↓

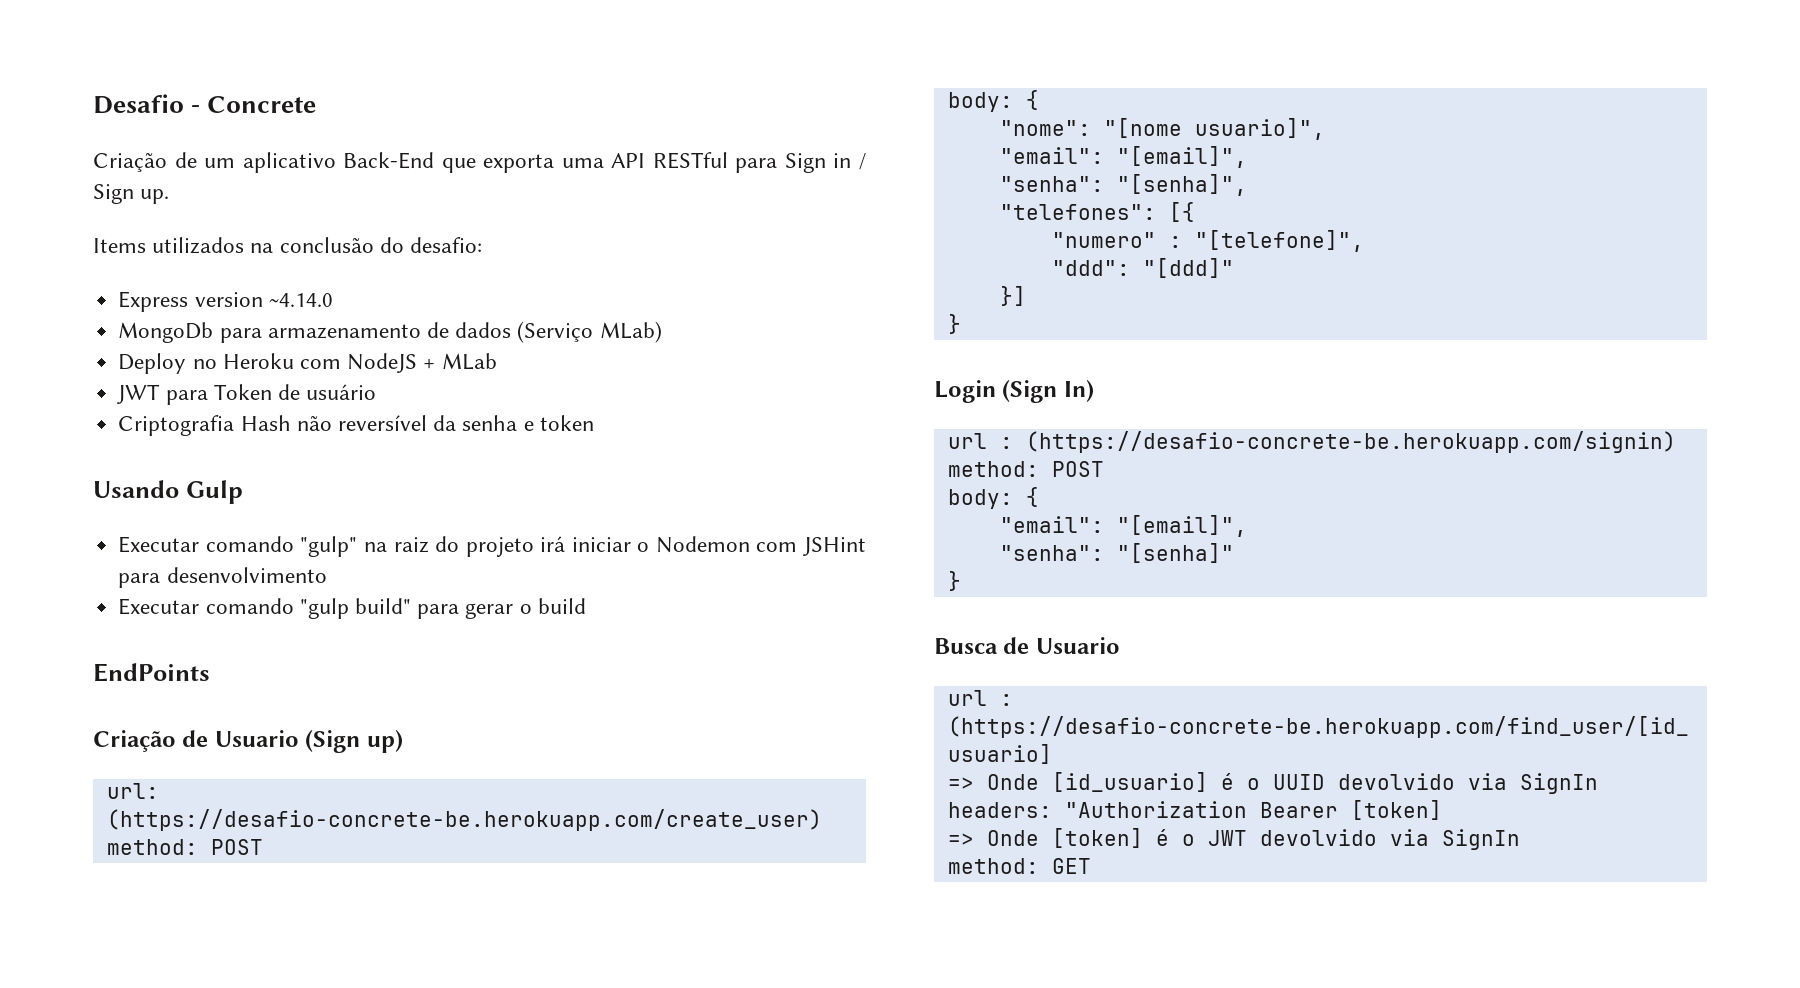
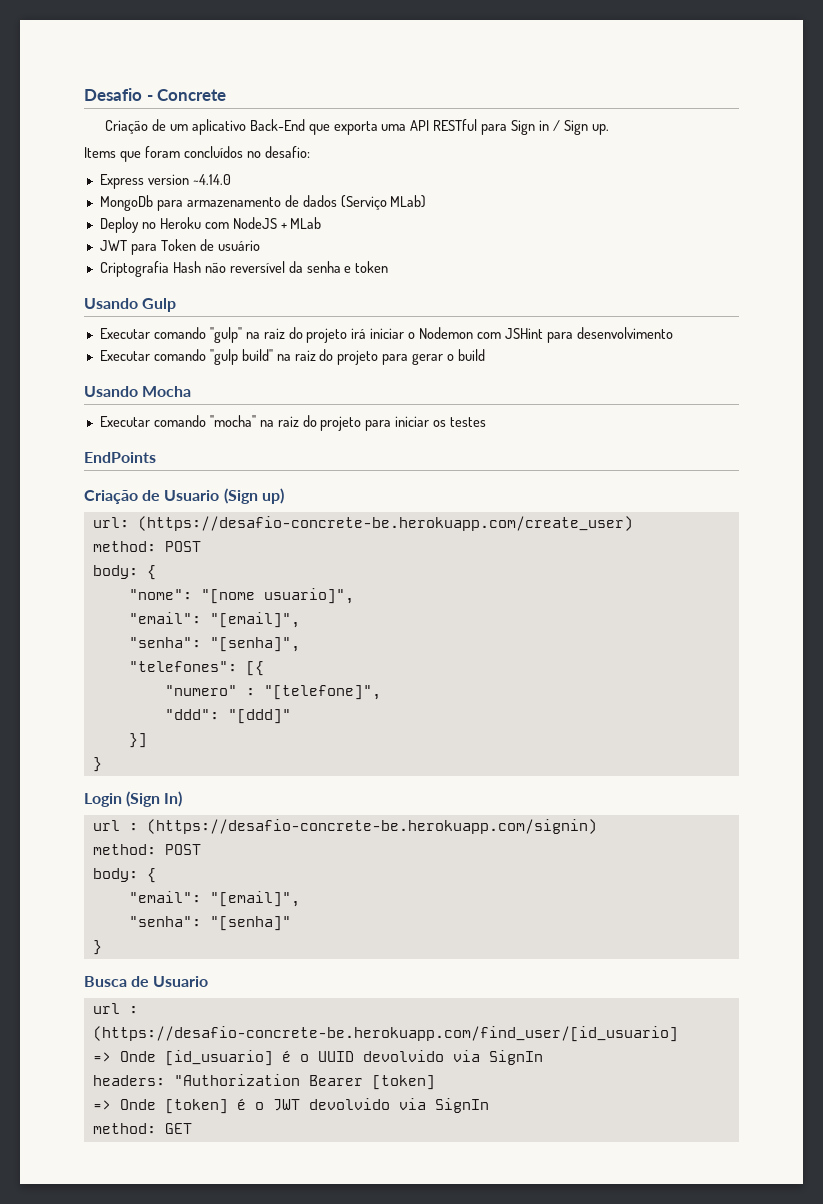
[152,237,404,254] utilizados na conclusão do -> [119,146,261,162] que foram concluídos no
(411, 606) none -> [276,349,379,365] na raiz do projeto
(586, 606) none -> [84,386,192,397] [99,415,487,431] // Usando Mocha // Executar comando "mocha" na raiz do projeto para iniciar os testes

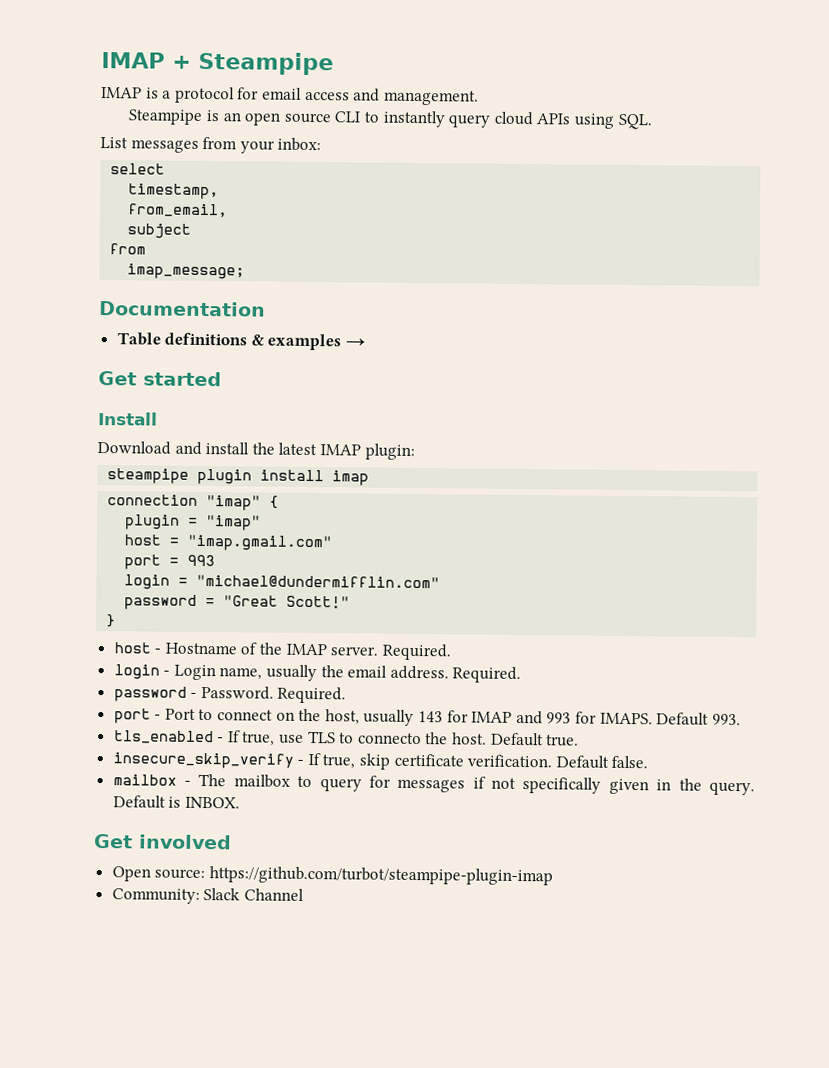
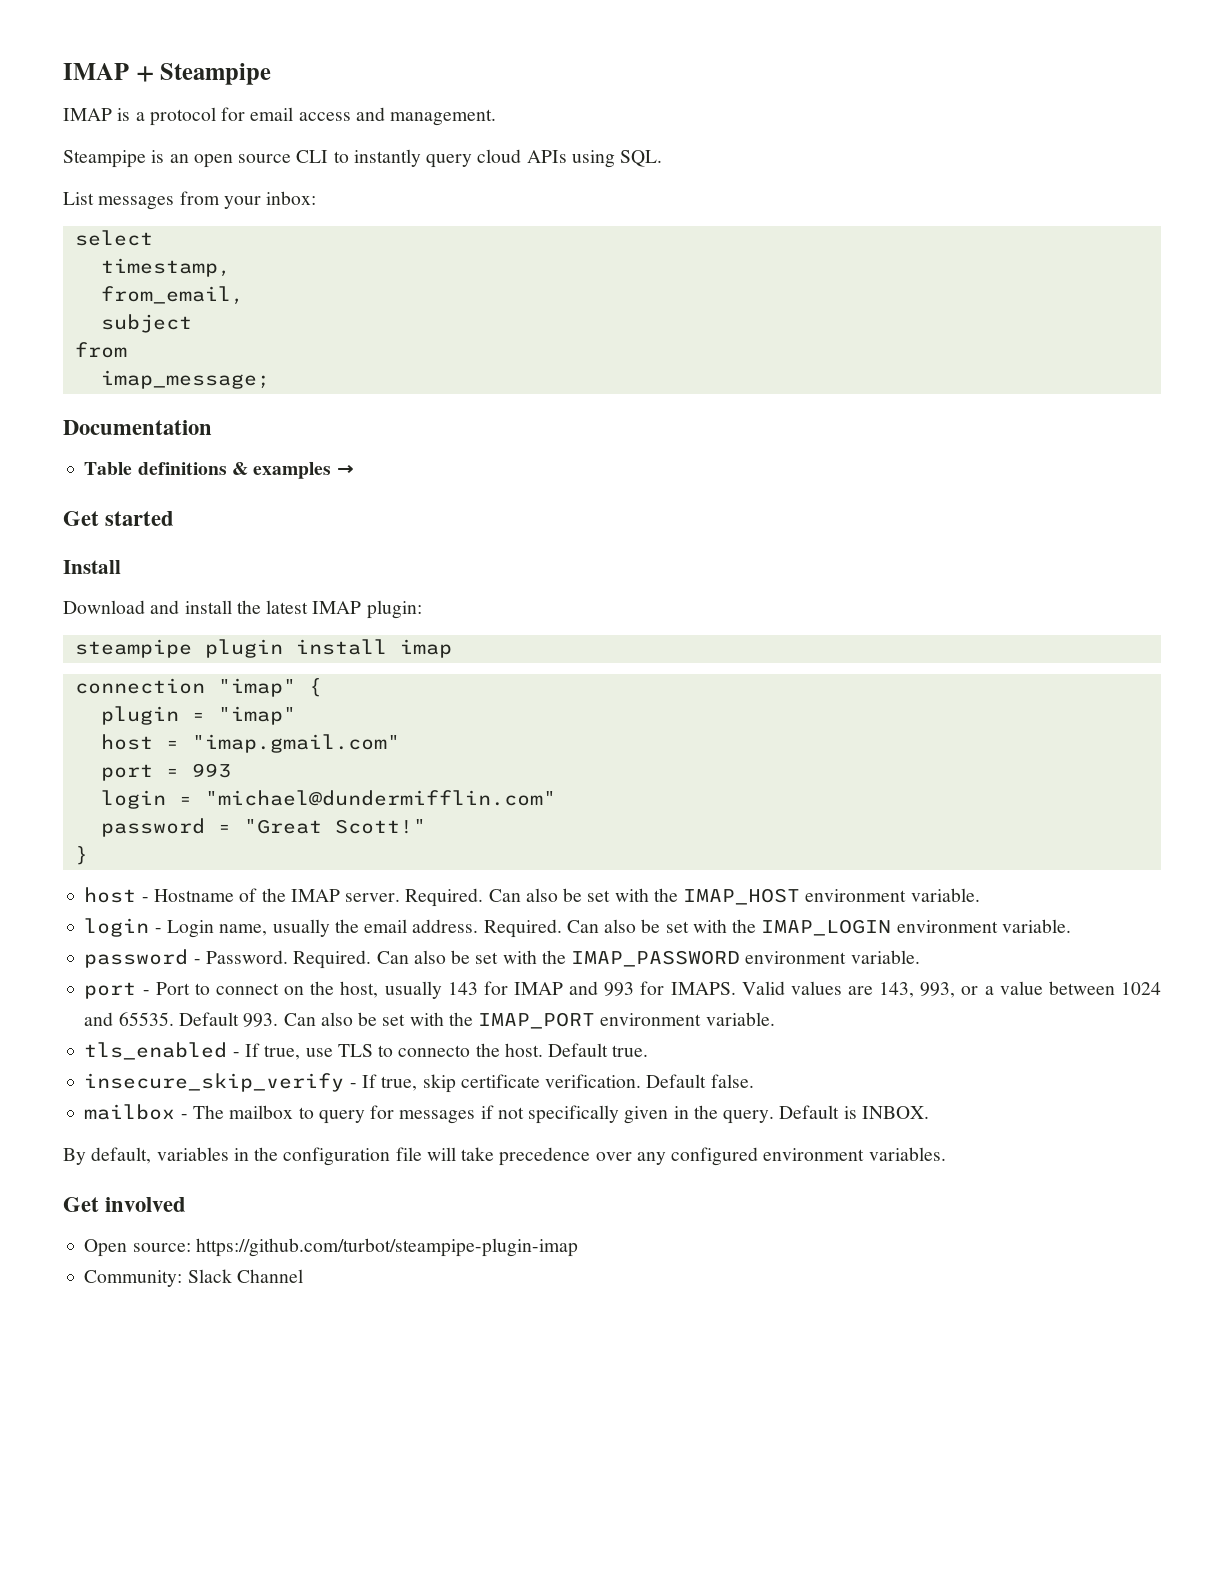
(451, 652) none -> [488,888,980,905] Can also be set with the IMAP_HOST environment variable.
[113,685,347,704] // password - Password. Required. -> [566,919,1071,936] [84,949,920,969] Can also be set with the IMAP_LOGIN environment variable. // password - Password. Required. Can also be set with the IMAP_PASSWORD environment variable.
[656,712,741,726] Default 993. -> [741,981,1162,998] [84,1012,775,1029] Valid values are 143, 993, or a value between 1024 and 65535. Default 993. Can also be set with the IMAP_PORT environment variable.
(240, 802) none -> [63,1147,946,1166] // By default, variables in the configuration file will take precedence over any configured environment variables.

↑

WHAT YOU SHOULD DO:
Output only the lines that run from the one containing "[113,685,347,704] // password" through the last line of the material above, both included.

TASK OUTPUT:
[113,685,347,704] // password - Password. Required. -> [566,919,1071,936] [84,949,920,969] Can also be set with the IMAP_LOGIN environment variable. // password - Password. Required. Can also be set with the IMAP_PASSWORD environment variable.
[656,712,741,726] Default 993. -> [741,981,1162,998] [84,1012,775,1029] Valid values are 143, 993, or a value between 1024 and 65535. Default 993. Can also be set with the IMAP_PORT environment variable.
(240, 802) none -> [63,1147,946,1166] // By default, variables in the configuration file will take precedence over any configured environment variables.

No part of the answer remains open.